Work instructions
Would you return the data exactly as given, except for its pictures?

Materials provided
■ ■ ■
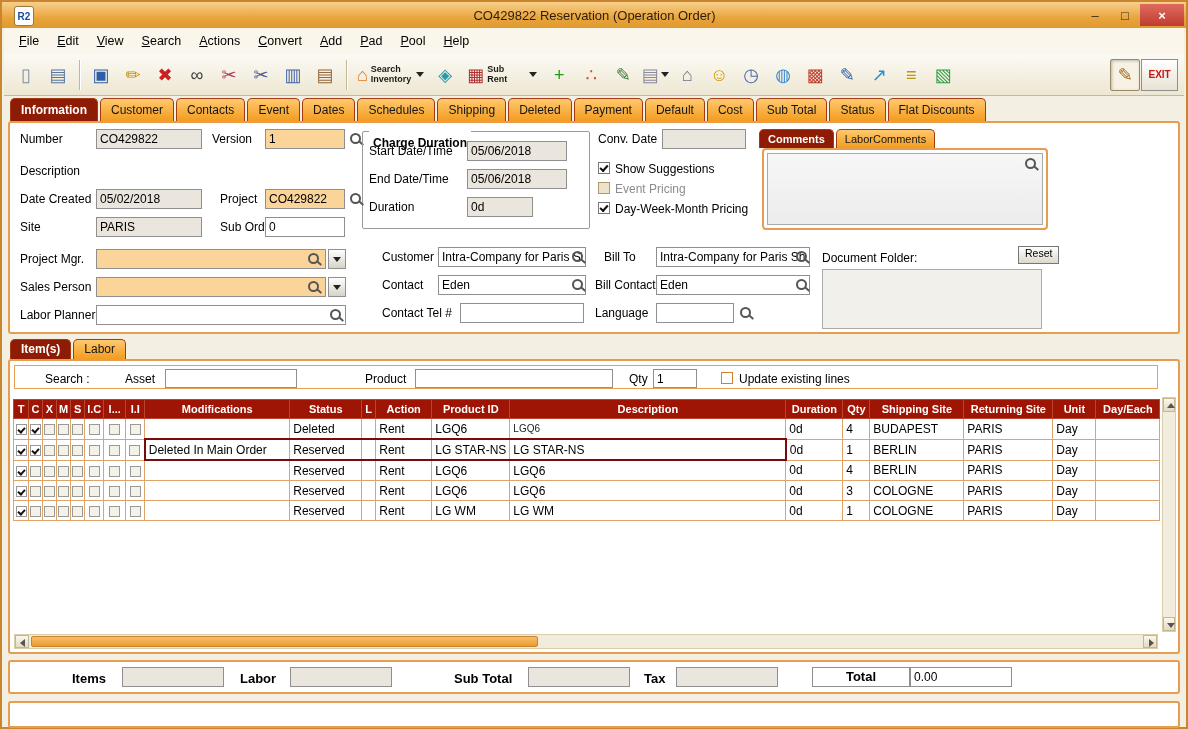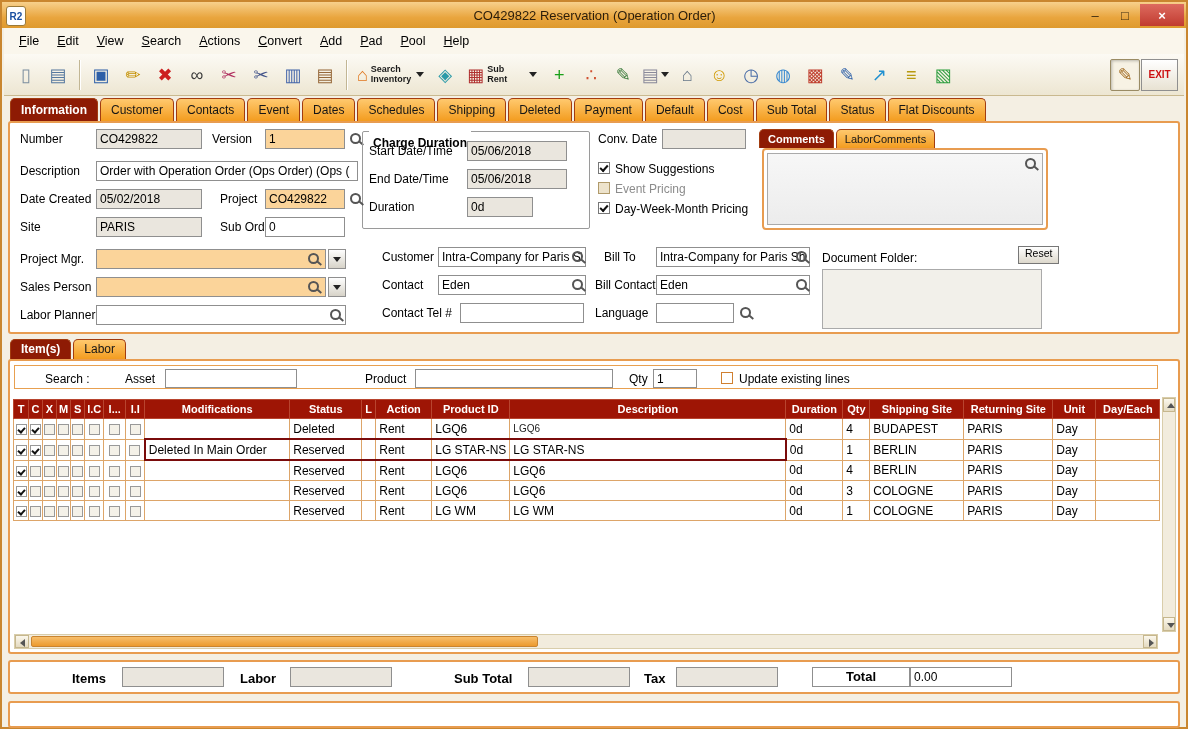--- a/index.html
+++ b/index.html
@@ -8,7 +8,7 @@
 
   
   .titlebar{position:absolute;left:0;top:0;right:0;height:26px;background:linear-gradient(#F7D08C,#E9A53E 60%,#DE9A2E);display:flex;align-items:center}
-  .app-logo{width:18px;height:18px;margin:2px 6px 0 4px;background:#fff;border:1px solid #9a7a3a;border-radius:3px;font-size:10px;font-weight:bold;color:#1a4fa0;display:flex;align-items:center;justify-content:center;z-index:2}
+  .app-logo{width:18px;height:18px;margin:2px 6px 0 12px;background:#fff;border:1px solid #9a7a3a;border-radius:3px;font-size:10px;font-weight:bold;color:#1a4fa0;display:flex;align-items:center;justify-content:center;z-index:2}
   .title-text{position:absolute;left:1px;right:0;text-align:center;font-size:13px;color:#2b1d0a}
   .win-controls{margin-left:auto;display:flex;height:22px;align-items:stretch;z-index:2;margin-right:2px;margin-top:0}
   .win-btn{min-width:30px;display:flex;align-items:center;justify-content:center;font-size:13px;color:#3a2a10;cursor:pointer}

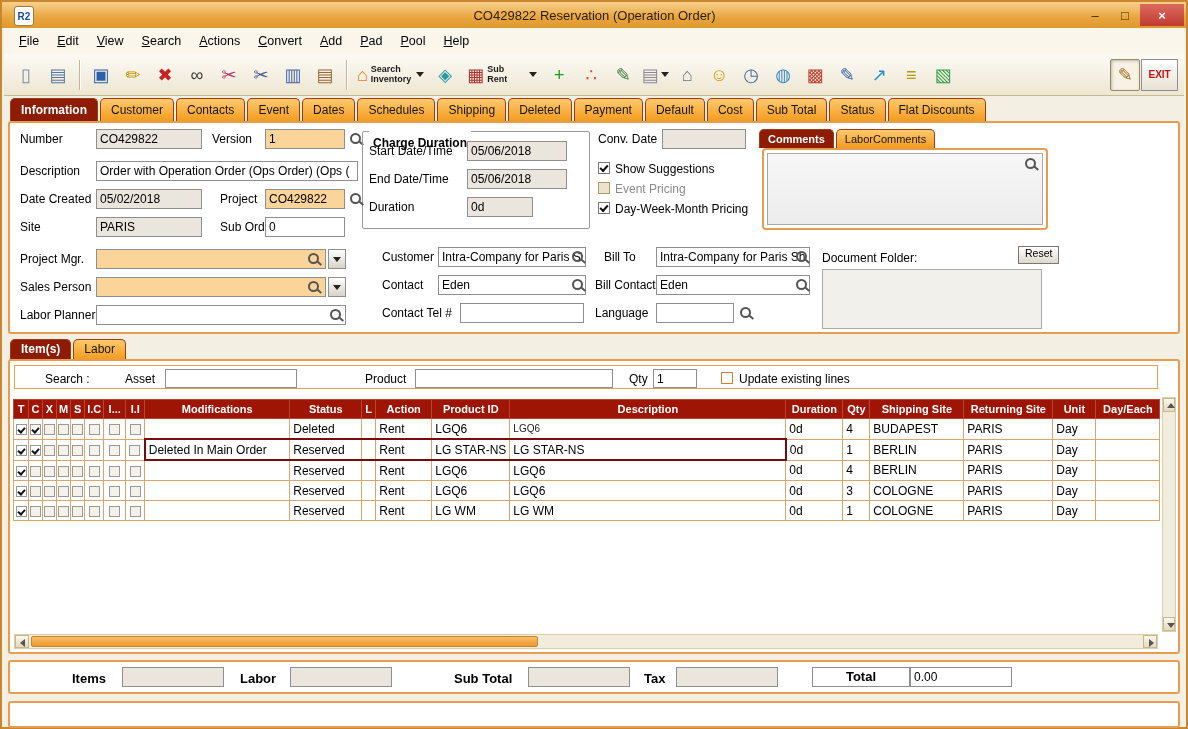--- a/index.html
+++ b/index.html
@@ -283,7 +283,6 @@
     </div>
 
     <div class="fl" style="left:10px;top:41px">Description</div>
-    <input class="fi" style="left: 86px; top: 38px; width: 262px;" value="Order with Operation Order (Ops Order) (Ops (">
 
     <div class="fl" style="left:10px;top:69px">Date Created</div>
     <input class="fi ro" style="left: 86px; top: 66px; width: 106px;" readonly="" value="05/02/2018">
■ ■ ■
Task answer
--- a/index.html
+++ b/index.html
@@ -8,7 +8,7 @@
 
   
   .titlebar{position:absolute;left:0;top:0;right:0;height:26px;background:linear-gradient(#F7D08C,#E9A53E 60%,#DE9A2E);display:flex;align-items:center}
-  .app-logo{width:18px;height:18px;margin:2px 6px 0 4px;background:#fff;border:1px solid #9a7a3a;border-radius:3px;font-size:10px;font-weight:bold;color:#1a4fa0;display:flex;align-items:center;justify-content:center;z-index:2}
+  .app-logo{width:18px;height:18px;margin:2px 6px 0 12px;background:#fff;border:1px solid #9a7a3a;border-radius:3px;font-size:10px;font-weight:bold;color:#1a4fa0;display:flex;align-items:center;justify-content:center;z-index:2}
   .title-text{position:absolute;left:1px;right:0;text-align:center;font-size:13px;color:#2b1d0a}
   .win-controls{margin-left:auto;display:flex;height:22px;align-items:stretch;z-index:2;margin-right:2px;margin-top:0}
   .win-btn{min-width:30px;display:flex;align-items:center;justify-content:center;font-size:13px;color:#3a2a10;cursor:pointer}

--- a/index.html
+++ b/index.html
@@ -283,7 +283,6 @@
     </div>
 
     <div class="fl" style="left:10px;top:41px">Description</div>
-    <input class="fi" style="left: 86px; top: 38px; width: 262px;" value="Order with Operation Order (Ops Order) (Ops (">
 
     <div class="fl" style="left:10px;top:69px">Date Created</div>
     <input class="fi ro" style="left: 86px; top: 66px; width: 106px;" readonly="" value="05/02/2018">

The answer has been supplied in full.